But here's the thing. The freedom of expression for which Charlie Hebdo is now lionised is only one of the three values on which Republican France is built. The third value - the forgotten value according to Régis Debray in his essay Le moment fraternité - is brotherliness. Some people are saying that one should not be offended by a cartoon - it's only a cartoon. Some people are saying that we should not satirise what other hold sacred - which is fine until someone relaunches the phallic religion of Priapus. But surely, from within the Republican tradition - to which I do not belong incidentally - what you do not wish to do is wound your brother. Put aside the stupid bravado which claims a right to offend and think it through. Satire in the democratic tradition means you wound your father for not being your brother. It doesn't mean you can wound your brother for not being your brother. That is not freedom: it is simply coercion! I'm not arguing here that solidarity with jihadists is a republican ideal. I am saying that many jihadists get recruited out of a penumbra of dissatisfaction and discontent that is not only religious but social and political in origin.

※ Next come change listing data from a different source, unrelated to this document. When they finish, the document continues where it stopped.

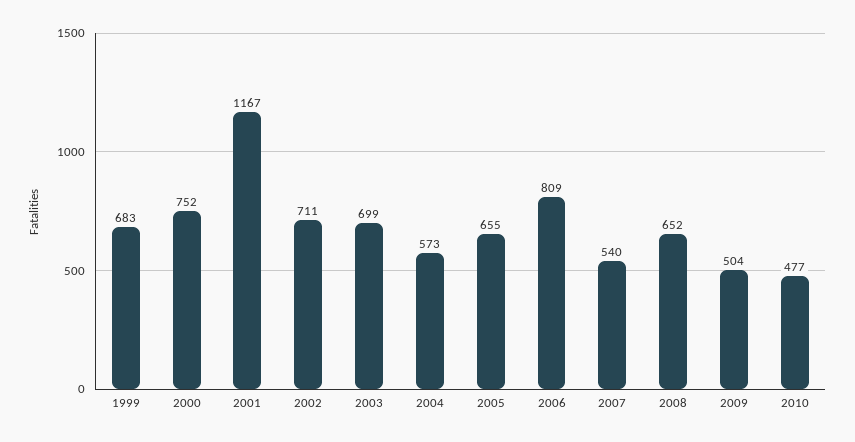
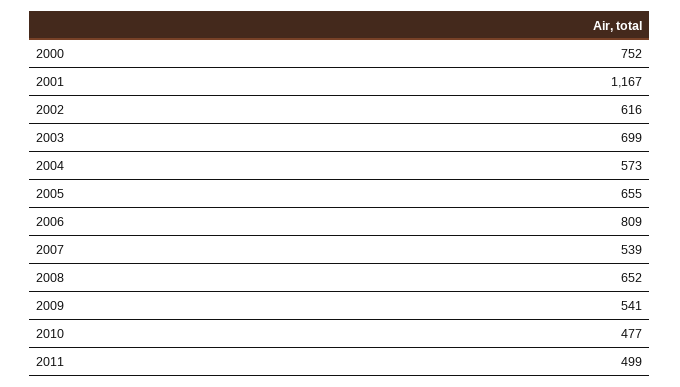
1999: 683 -> none
2002: 711 -> 616
2007: 540 -> 539
2009: 504 -> 541
2011: none -> 499

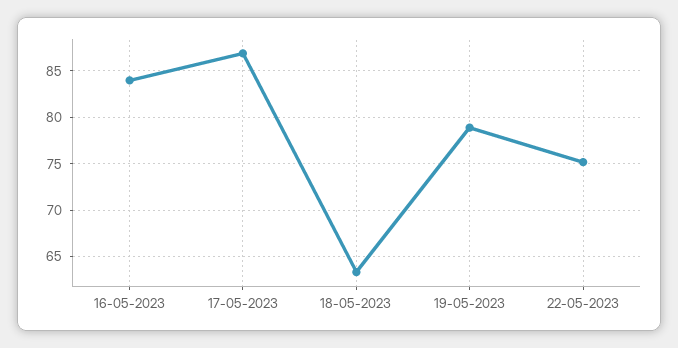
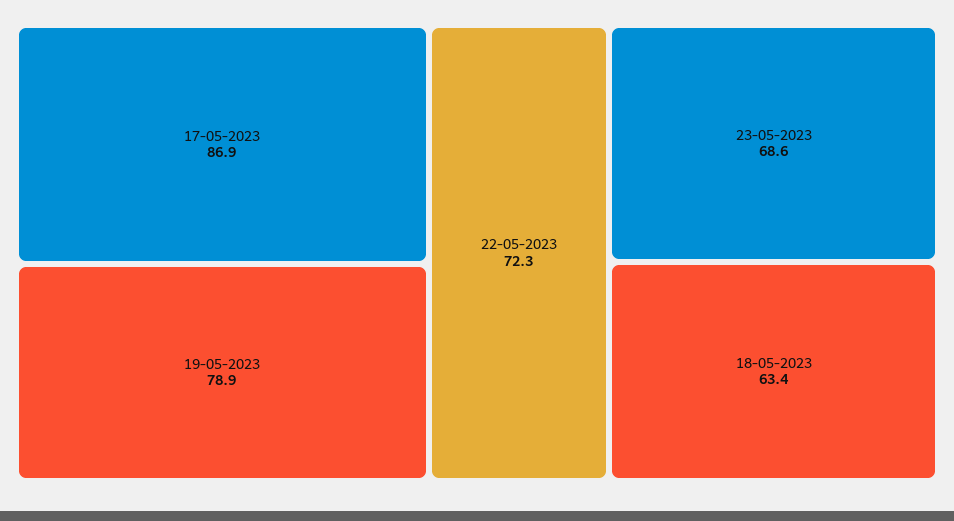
16-05-2023: 84 -> none
22-05-2023: 75 -> 72.3
23-05-2023: none -> 68.6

That does not mean incidentally that we cannot laugh at people, perhaps should laugh at people who make themselves ridiculous. But it does mean that if you sacrifice everything on the burning altar of liberty, you should not be surprised to find nobody left to share the inferno with you.

Wednesday, 24 December 2014

On the sources of joy

I think I might be suffering from "funereal face". Those who know what I'm talking about will recognise the diagnosis instantly. I take but one example to make my point. The other day I was getting my youngest son (22 months) dressed. He was sat on the edge of the nappy table with his legs dangling over the side. My mind was - I readily admit - not wholly on my job. In fact, I was preoccupied, as I frequently am these days, by something ecclesiological that had annoyed me and left me feeling discombobulated. (Discombobulation, by the way, is not recommended, especially not at this season of the year. But I digress …)

All of a sudden I became aware of a change in my son's face. He was looking at me with some kind of expression I had not seen before: something between fear and horror, mixed with a scintilla of sadness. What on earth is wrong, I wondered, as I looked more closely at him. But his steady gaze was so eloquent, his increasing frown so expressive, that I suddenly realised that what was wrong was me. Then, in a gesture which will long remain in my mind, he turned his head sideways and started to lean in to me with the unmistakeable anxiety of a child in search of a snuggle. Having seen the paternal mien,

the bold ferocious mien

he was, poor fellow, seeking consolation in the paternal embrace. What else was there to do but to scoop him up and offer what consolation I could?

I don't know what my son would say if he could talk. Currently, he shows no interest in it, beside occasional babbling. As long as he can speak by the time he leaves home, we're not so worried. I rather fancy, though, that, had he been able to speak, he might have told me to stop carrying the world around on my shoulders.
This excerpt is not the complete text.